Is there any way to make the second code above work? I want to avoid memory allocation as much as possible since the map! will be called inside a loop.
A simple function like this does not allocate anything:
julia> function maxcol!(matrix,dest)
i = firstindex(dest)
for col in eachcol(matrix)
dest[i] = maximum(col)
i += 1
end
end
maxcol! (generic function with 1 method)
julia> x = rand(10,10);
julia> y = zeros(10);
julia> @btime maxcol!($x,$y)
195.139 ns (0 allocations: 0 bytes)
Indeed, it allocates less. For small arrays (~10 cols) it seems to be somewhat slower than the manual loop, but not for larger ones:
julia> x = rand(1000,1000); y = zeros(1000);
julia> function f!(x,y)
y .= map(maximum,eachcol(x))
nothing
end
f! (generic function with 2 methods)
julia> @btime f!($x,$y)
947.502 μs (1 allocation: 7.94 KiB)
julia> @btime maxcol!($x,$y)
946.911 μs (0 allocations: 0 bytes)
julia> x = rand(10,10); y = zeros(10);
julia> @btime f!($x,$y)
250.669 ns (1 allocation: 160 bytes)
julia> @btime maxcol!($x,$y)
210.236 ns (0 allocations: 0 bytes)
julia> versioninfo()
Julia Version 1.7.0-DEV.536
But that is exactly the same in 1.5.3:
julia> x = rand(1000,1000); y = zeros(1000);
julia> function f!(x,y)
y .= map(maximum,eachcol(x))
nothing
end
f! (generic function with 1 method)
julia> @btime f!($x,$y)
950.048 μs (1 allocation: 7.94 KiB)
julia> versioninfo()
Julia Version 1.5.3
Edit: I noticed now that you are both mentioning explicit Iterators.map which is not the same function as Base.map, but the result is the same with both in 1.7.
Thanks, @lmiq. Yes, a custom function can simply address the issue. My actual need is that I want to use CUDA.map! (which has the same syntax as map!).
The custom function has to be written into a kernel (with some additional lines) and call with @cuda. This is the reason why I want to use map! directly.
It seems for now that the second code snippet map!(maximum, t, eachcol(x)) does not work. I will go with the custom function (i.e., a custom kernel in CUDA).

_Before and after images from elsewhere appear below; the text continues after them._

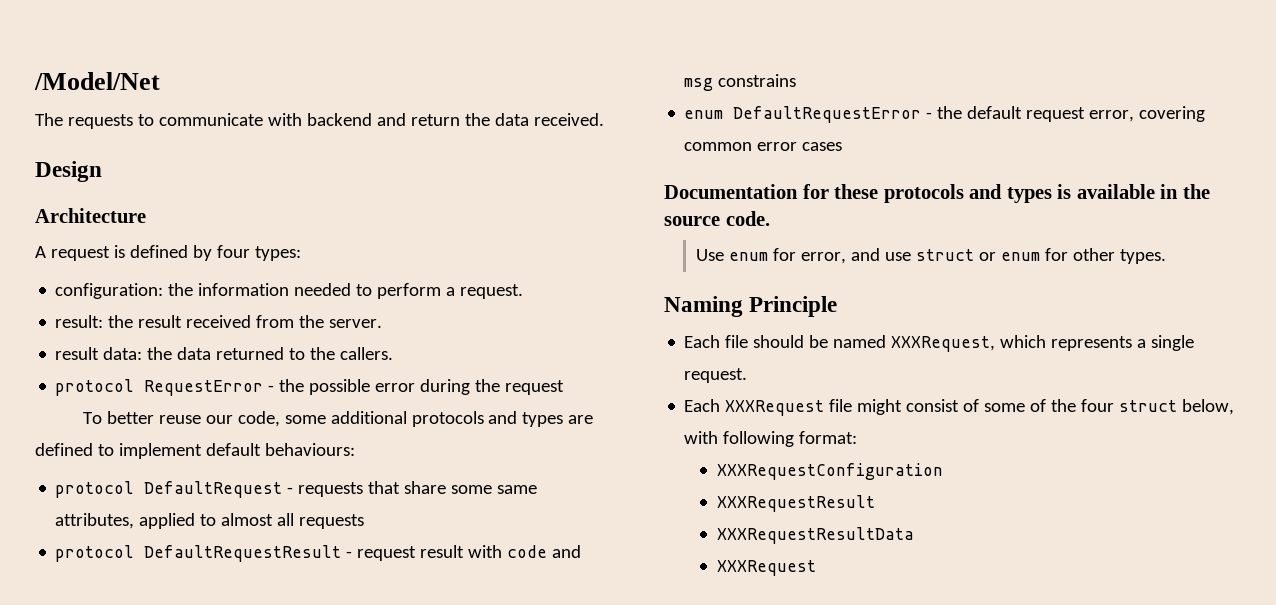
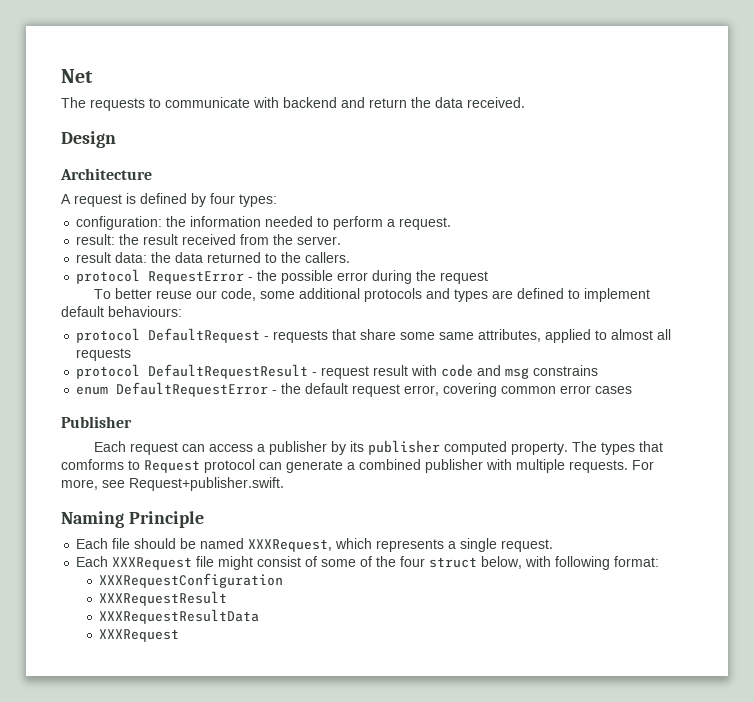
[34,72,160,90] /Model/Net -> [61,69,93,83] Net
[664,184,1210,203] [664,211,770,226] [696,248,1167,264] Documentation for these protocols and types is available in the source code. // Use enum for error, and use struct or enum for other types. -> [61,416,132,428] [93,440,663,455] [61,459,654,473] [61,477,284,491] Publisher // Each request can access a publisher by its publisher computed property. The types that comforms to Request protocol can generate a combined publisher with multiple requests. For more, see Request+publisher.swift.

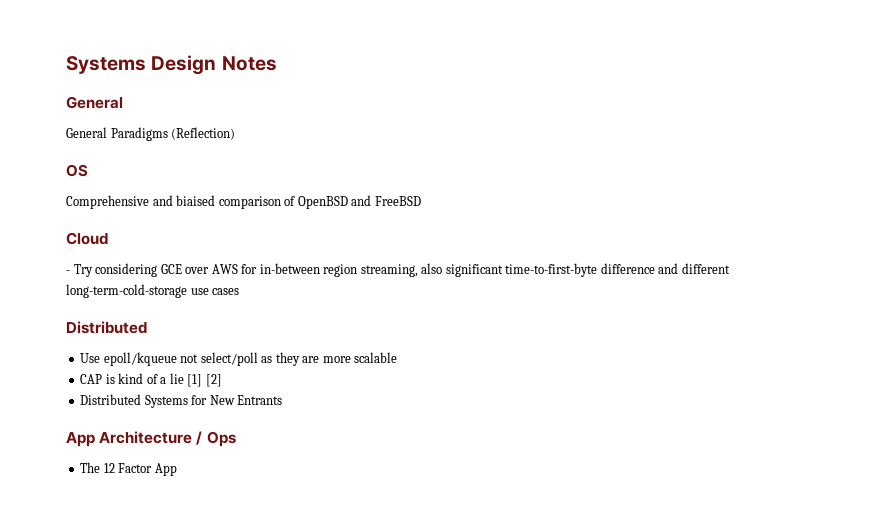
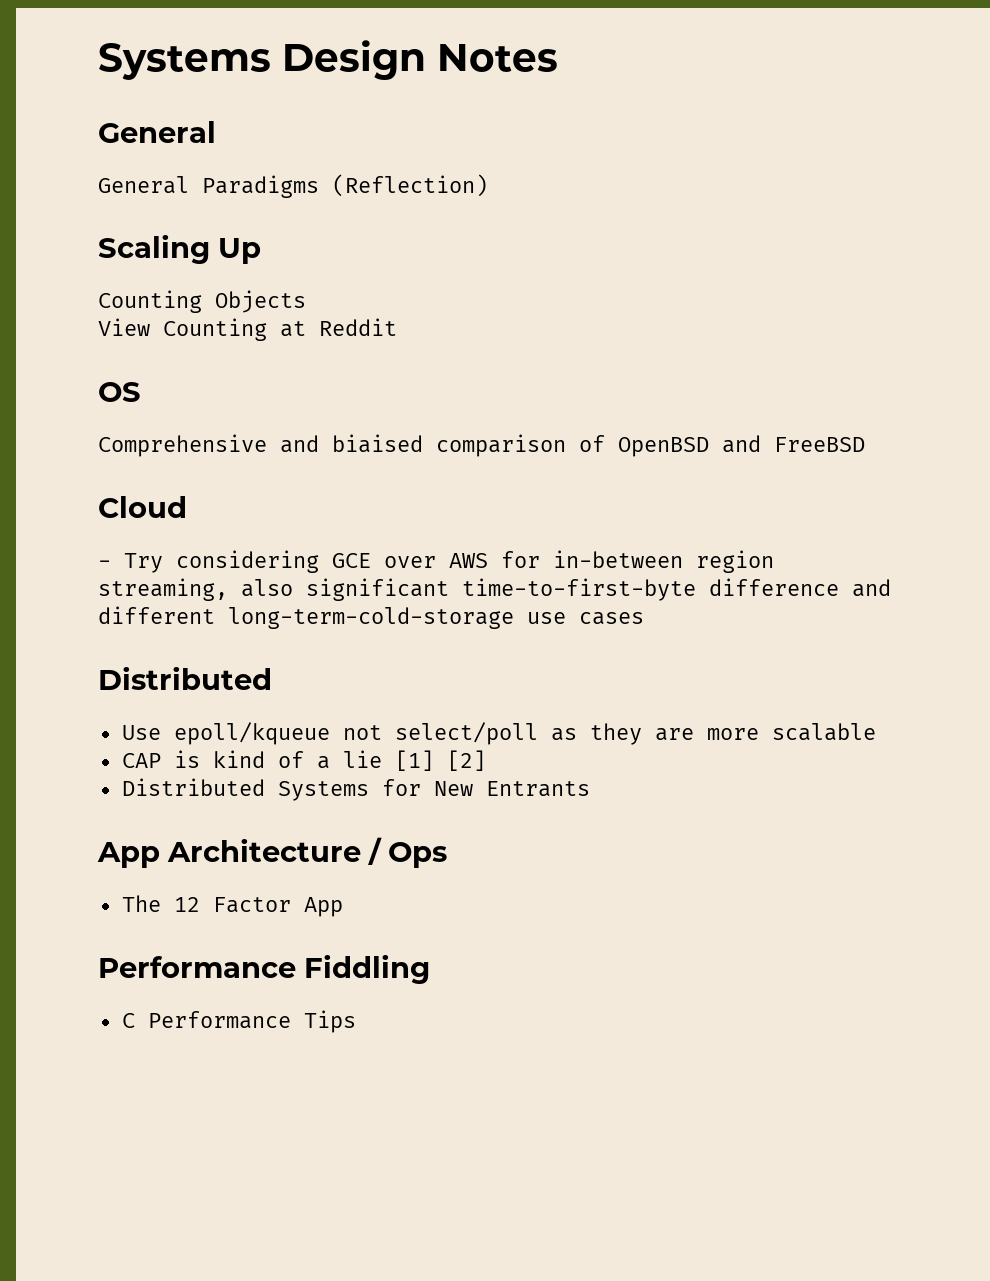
(236, 133) none -> [98,234,261,264] [98,290,306,313] [98,318,397,341] // Scaling Up // Counting Objects // View Counting at Reddit
(177, 469) none -> [98,954,430,984] [121,1010,356,1033] // Performance Fiddling // C Performance Tips

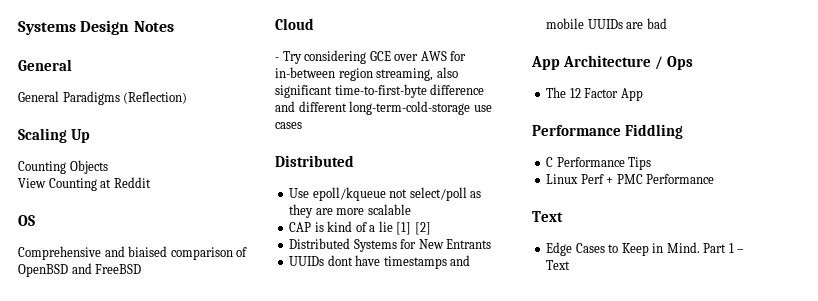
(590, 789) none -> [289,255,471,269] [546,18,667,29] // UUIDs dont have timestamps and mobile UUIDs are bad
(356, 1021) none -> [546,174,715,184] [532,211,563,222] [546,242,745,256] [546,260,571,270] // Linux Perf + PMC Performance // Text // Edge Cases to Keep in Mind. Part 1 – Text

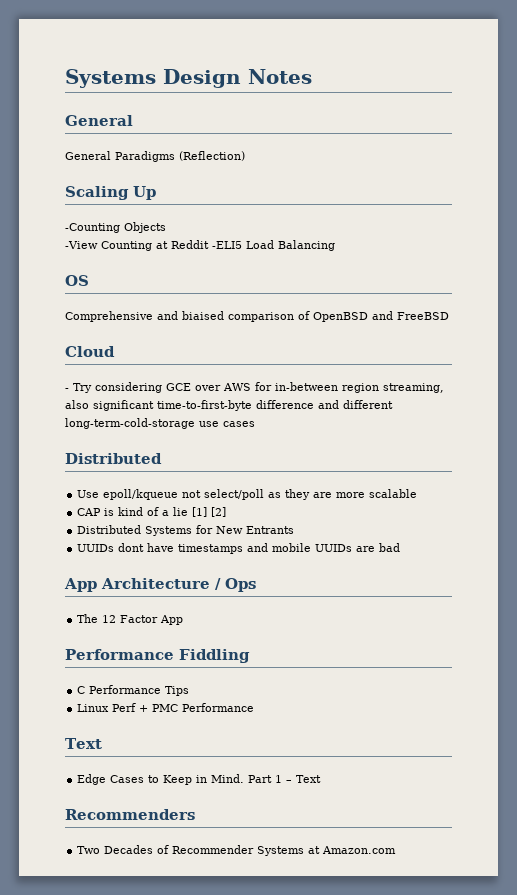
[18,161,66,174] Counting -> [65,223,120,233] -Counting
[18,178,46,188] View -> [65,241,98,249] -View
(151, 182) none -> [212,240,335,251] -ELI5 Load Balancing
(571, 265) none -> [65,809,195,820] [77,845,397,856] // Recommenders // Two Decades of Recommender Systems at Amazon.com

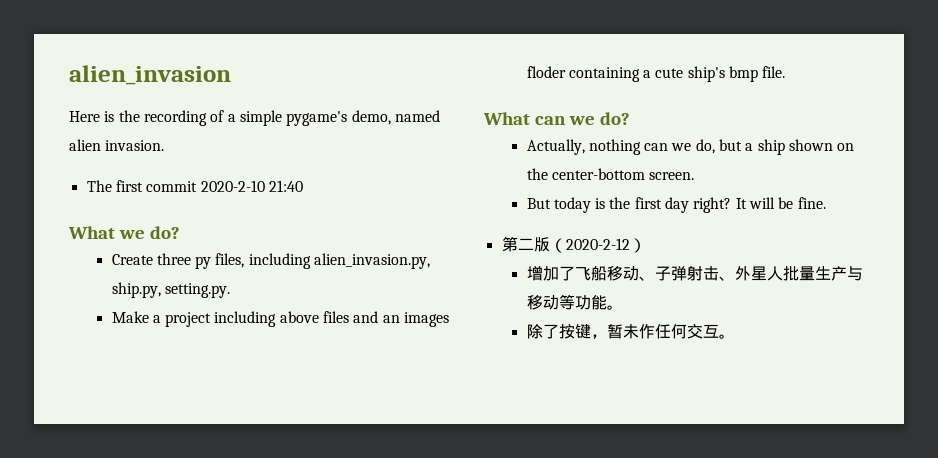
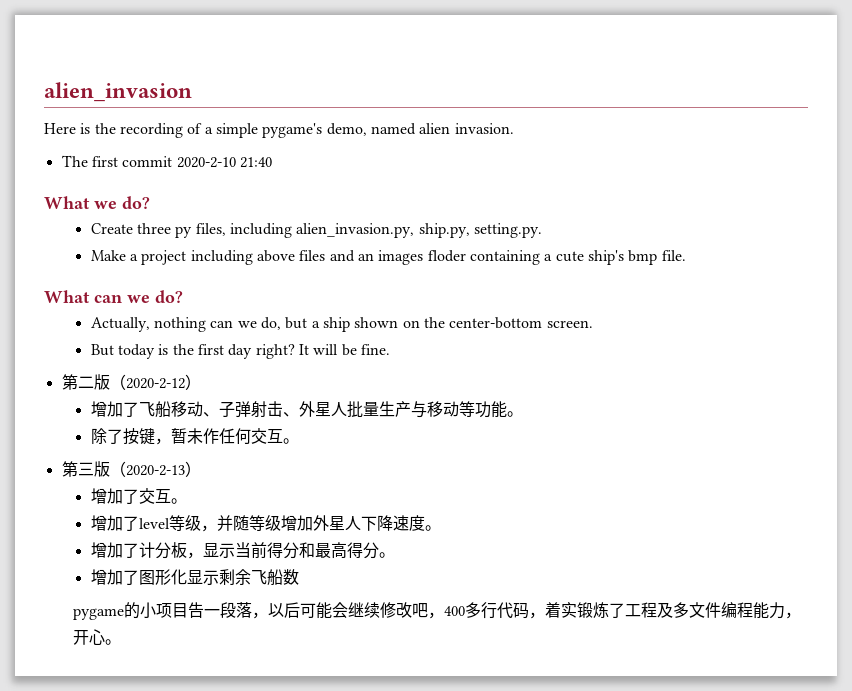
(735, 336) none -> [61,461,201,477] [90,488,187,504] [90,515,441,532] [90,542,395,559] [90,569,299,586] [73,602,802,620] [73,629,122,645] // 第三版（2020-2-13） // 增加了交互。 // 增加了level等级，并随等级增加外星人下降速度。 // 增加了计分板，显示当前得分和最高得分。 // 增加了图形化显示剩余飞船数 // pygame的小项目告一段落，以后可能会继续修改吧，400多行代码，着实锻炼了工程及多文件编程能力，开心。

function maxcol!(matrix, dest)
i = threadIdx().x
if i > size(matrix, 2)
return nothing
end
m = -Inf32
@inbounds for j = 1:size(matrix, 1)
m = max(matrix[j, i], m)
end
dest[i] = m
nothing
end
matrix = CUDA.randn(Float32, 10, 1000)
dest = CUDA.zeros(Float32, 1000);
@cuda threads=1000 maxcol!(matrix, dest)
dest |> Array # to display
Note that
We cannot use maximum inside a kernel directly,; it otherwise tries to launch another kernel by maximum(@view matrix[:,i]) and results in an error. Wondering there are other better solutions rather than writing my own for loop.
The above code is just for demonstration is by no way a high-performance one, e.g., does not take memory coalescing into consideration.